This toolkit consists of two main components:

nmrml_creator.py - creates nmrML files from various input formats including:

• SDF/MOL files (molecular structure)
• Peak lists
• Spectrum data
• Bruker 2D zip files
• Chemical shift assignments

nmrml_extract.py - extracts data from nmrML files and converts it to other formats:

• Molecular structure (MOL files)
• Peak lists (CSV)
• Assignments (CSV)
• Metadata (JSON)

Installation:

Prerequisites

The toolkit requires Python 3.x and several dependencies:

# Required Python packages
pip install numpy
pip install pandas
pip install nmrglue
pip install matplotlib
pip install rdkit

Usage:

nmrml_creator.py

This script creates nmrML files from various input data sources.

Basic Usage

python nmrml_creator.py [options]

Common Options

• -l : Location/directory for output files
• -p : Project name
• -sdf or -mol : Path to SDF/MOL file with molecular structure
• -cs : Path to chemical shift file (CSV format)
• -pl : Path to peak list file (for 1H NMR)
• -output_path : Path for output nmrML file
• -solvent : NMR solvent (e.g., D2O, CDCl3)
• -standard : Chemical shift standard (e.g., DSS, TMS)
• -freq : Spectrometer frequency (e.g., 700MHz)
• -spec_type : Spectrum type (e.g., 1D-1H, 1D-13C, 2D-HSQC)

Example Command

python nmrml_creator.py -solvent D2O -standard DSS -freq 700MHz -spec_type 1D-1H -sdf molecule.mol -pl peaklist.txt -output_path output.nmrML

nmrml_extract.py

This script extracts data from nmrML files into various formats.

Basic Usage

python nmrml_extract.py --input  [--outfolder ] [--outbase ]

Options

• --input : Path to input nmrML file
• --outfolder : Output folder (defaults to input file directory)
• --outbase : Base name for output files (defaults to "from_nmrml")
• --plot : Plot the molecule and spectra from the nmrML file

Example Command

python nmrml_extract.py --input spectrum.nmrML --outfolder ./output --outbase my_spectrum

Input File Formats:

SDF/MOL Files

Standard chemical structure files containing molecular information.

Peak List Files

Text files containing peak information for NMR spectra.

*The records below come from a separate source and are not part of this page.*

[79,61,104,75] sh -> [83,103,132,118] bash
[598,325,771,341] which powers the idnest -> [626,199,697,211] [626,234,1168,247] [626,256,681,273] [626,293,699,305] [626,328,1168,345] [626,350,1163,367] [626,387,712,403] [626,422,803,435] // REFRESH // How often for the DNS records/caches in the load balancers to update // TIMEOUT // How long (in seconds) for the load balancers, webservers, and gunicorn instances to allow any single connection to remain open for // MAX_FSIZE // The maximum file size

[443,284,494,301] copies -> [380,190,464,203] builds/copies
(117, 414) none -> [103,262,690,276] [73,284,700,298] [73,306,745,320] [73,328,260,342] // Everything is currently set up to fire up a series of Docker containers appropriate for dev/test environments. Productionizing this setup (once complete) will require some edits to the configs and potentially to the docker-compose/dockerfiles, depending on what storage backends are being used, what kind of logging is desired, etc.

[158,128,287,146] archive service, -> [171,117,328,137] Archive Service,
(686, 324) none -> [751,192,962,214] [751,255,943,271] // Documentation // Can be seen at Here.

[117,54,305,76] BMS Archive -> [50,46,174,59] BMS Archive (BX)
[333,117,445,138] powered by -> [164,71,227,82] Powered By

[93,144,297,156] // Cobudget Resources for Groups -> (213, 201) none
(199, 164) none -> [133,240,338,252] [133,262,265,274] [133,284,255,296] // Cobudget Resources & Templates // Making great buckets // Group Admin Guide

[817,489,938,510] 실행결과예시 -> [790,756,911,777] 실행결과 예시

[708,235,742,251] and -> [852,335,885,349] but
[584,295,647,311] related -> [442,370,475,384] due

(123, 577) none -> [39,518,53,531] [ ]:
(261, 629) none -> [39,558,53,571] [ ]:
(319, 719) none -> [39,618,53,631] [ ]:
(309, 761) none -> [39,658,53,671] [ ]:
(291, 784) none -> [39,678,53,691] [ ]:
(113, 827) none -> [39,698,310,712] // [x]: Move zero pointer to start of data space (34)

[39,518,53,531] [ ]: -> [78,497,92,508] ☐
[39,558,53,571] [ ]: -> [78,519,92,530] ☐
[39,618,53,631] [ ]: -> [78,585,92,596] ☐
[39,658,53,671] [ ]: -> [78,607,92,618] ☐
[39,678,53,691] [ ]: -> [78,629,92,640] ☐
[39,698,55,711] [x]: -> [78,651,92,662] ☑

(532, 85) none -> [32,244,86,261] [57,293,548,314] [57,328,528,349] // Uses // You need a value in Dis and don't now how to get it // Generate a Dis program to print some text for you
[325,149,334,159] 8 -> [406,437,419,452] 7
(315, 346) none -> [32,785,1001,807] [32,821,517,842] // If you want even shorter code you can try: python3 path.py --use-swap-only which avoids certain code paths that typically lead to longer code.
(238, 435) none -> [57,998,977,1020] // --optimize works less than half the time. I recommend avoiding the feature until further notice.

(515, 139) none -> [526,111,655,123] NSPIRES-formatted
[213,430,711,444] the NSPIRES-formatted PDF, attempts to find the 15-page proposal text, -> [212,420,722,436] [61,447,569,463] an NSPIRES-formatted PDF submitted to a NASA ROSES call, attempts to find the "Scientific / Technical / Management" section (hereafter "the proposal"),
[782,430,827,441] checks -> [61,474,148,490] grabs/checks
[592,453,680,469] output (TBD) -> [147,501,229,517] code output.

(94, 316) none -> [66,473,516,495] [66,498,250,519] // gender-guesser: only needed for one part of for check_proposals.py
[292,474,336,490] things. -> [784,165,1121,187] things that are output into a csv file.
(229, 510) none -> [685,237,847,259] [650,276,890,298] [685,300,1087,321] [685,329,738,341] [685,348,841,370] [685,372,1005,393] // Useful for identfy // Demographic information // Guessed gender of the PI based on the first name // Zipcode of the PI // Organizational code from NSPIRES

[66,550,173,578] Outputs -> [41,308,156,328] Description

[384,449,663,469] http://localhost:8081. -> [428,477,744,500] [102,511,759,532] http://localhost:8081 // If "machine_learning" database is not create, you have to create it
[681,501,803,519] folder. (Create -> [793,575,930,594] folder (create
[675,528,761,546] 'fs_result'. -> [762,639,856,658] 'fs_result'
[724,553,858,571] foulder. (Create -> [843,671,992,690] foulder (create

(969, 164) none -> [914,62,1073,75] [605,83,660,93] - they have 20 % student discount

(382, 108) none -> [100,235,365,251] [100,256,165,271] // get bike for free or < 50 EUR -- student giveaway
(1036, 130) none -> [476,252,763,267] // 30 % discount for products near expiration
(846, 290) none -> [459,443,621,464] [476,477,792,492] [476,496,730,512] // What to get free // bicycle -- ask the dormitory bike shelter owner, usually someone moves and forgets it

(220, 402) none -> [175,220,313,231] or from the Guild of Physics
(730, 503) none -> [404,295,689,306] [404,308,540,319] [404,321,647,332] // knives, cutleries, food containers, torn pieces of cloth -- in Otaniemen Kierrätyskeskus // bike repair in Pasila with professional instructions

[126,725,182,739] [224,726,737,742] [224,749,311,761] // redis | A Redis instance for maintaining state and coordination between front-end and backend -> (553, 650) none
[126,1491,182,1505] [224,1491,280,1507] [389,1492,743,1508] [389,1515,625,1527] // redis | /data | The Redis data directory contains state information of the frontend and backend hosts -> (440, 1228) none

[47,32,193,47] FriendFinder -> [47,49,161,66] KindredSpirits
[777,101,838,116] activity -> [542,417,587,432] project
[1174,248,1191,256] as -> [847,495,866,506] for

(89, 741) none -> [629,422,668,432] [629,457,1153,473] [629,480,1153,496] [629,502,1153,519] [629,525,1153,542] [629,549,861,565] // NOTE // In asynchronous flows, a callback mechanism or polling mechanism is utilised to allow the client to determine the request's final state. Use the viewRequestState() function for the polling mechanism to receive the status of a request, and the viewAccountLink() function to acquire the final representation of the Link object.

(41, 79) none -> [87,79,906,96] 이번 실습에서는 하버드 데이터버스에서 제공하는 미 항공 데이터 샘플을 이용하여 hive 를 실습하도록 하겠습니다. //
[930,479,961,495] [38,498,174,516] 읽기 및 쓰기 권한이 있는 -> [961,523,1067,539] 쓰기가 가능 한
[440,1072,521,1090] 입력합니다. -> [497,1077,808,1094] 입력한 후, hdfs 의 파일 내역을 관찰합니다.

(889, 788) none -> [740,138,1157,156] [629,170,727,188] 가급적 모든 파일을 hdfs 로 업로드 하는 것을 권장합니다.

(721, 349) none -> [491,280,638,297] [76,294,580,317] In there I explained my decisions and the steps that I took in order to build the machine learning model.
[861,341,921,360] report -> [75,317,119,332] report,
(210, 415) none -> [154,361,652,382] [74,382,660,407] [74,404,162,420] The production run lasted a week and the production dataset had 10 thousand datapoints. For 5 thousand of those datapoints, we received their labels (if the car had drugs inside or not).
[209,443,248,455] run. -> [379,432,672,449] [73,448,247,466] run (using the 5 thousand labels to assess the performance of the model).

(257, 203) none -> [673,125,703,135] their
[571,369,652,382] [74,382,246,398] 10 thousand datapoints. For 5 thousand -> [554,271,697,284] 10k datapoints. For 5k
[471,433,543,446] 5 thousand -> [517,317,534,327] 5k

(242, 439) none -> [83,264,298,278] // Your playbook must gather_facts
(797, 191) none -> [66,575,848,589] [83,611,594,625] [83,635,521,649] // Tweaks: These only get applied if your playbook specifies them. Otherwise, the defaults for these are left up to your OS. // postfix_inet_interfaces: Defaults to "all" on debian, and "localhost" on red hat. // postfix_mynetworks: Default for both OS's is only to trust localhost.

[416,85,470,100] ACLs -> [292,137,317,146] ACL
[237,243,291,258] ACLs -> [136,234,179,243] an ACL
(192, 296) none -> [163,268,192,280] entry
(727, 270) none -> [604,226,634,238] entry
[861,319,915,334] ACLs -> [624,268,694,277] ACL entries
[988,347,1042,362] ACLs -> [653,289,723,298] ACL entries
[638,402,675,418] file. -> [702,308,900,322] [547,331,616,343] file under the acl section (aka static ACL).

Format:

shift multiplicity intensity j_coupling

Chemical Shift Files (CSV)

CSV files containing chemical shift assignments with the following columns:

Atom Type,Atom No,Predicted Shift(ppm),Actual Shift(ppm),Predicted Multiplet Type,Predicted J coupling(Hz),Actual J coupling(Hz)

Bruker 2D Zip Files

Compressed Bruker format files containing 2D NMR data.

Output Files:

nmrML Files

XML-based files following the nmrML standard, containing:

• Metadata about the experiment
• Molecular structure
• Spectral data
• Peak assignments

Extracted Files from nmrml_extract.py

• .mol: Molecular structure
• _peaklist.csv: List of peaks and their properties
• _assignments.csv: Atom-to-peak assignments
• _metadata.json: Experiment metadata

Algorithms:

nmrml_creator.py

1. Molecular Structure Processing:Parses SDF/MOL files to extract atom coordinates and bond information, converts to nmrML-compatible XML format
2. Spectrum Processing:Processes raw spectral data (FID or processed spectra), applies optional processing like water signal removal, encodes spectral data in base64 format (with optional compression)
3. Peak and Assignment Processing:Parses peak lists, identifies chemical shifts and multiplet structures, maps peaks to molecular structure if assignments available
4. 2D Spectrum Processing:Processes 2D NMR data (e.g., HSQC), creates contour plots and JSON representations, handles assignments

nmrml_extract.py

1. XML Parsing:Parses the nmrML XML structure, extracts metadata, molecular structure, and spectral data
2. Molecular Structure Extraction:Converts XML representation back to MOL format, reconstructs 2D coordinates
3. Assignment Extraction:Extracts peak assignments, converts to CSV, maps to molecular structure
4. Spectral Data Decoding:Decodes base64 spectral data, decompresses, converts to numeric arrays

Examples:

The examples directory contains sample input files:

• Example CSV files for chemical shifts
• Example peak lists
• Example SDF/MOL files

Contributing:

Contributions to improve the toolkit are welcome. Please follow these steps:

1. Fork the repository
2. Create a feature branch
3. Submit a pull request

License:

This project is licensed under the MIT License - see the LICENSE file for details.

Acknowledgments:

This toolkit was developed as part of the Natural Products Magnetic Resonance Database (NP-MRD) project at the Wishart Lab.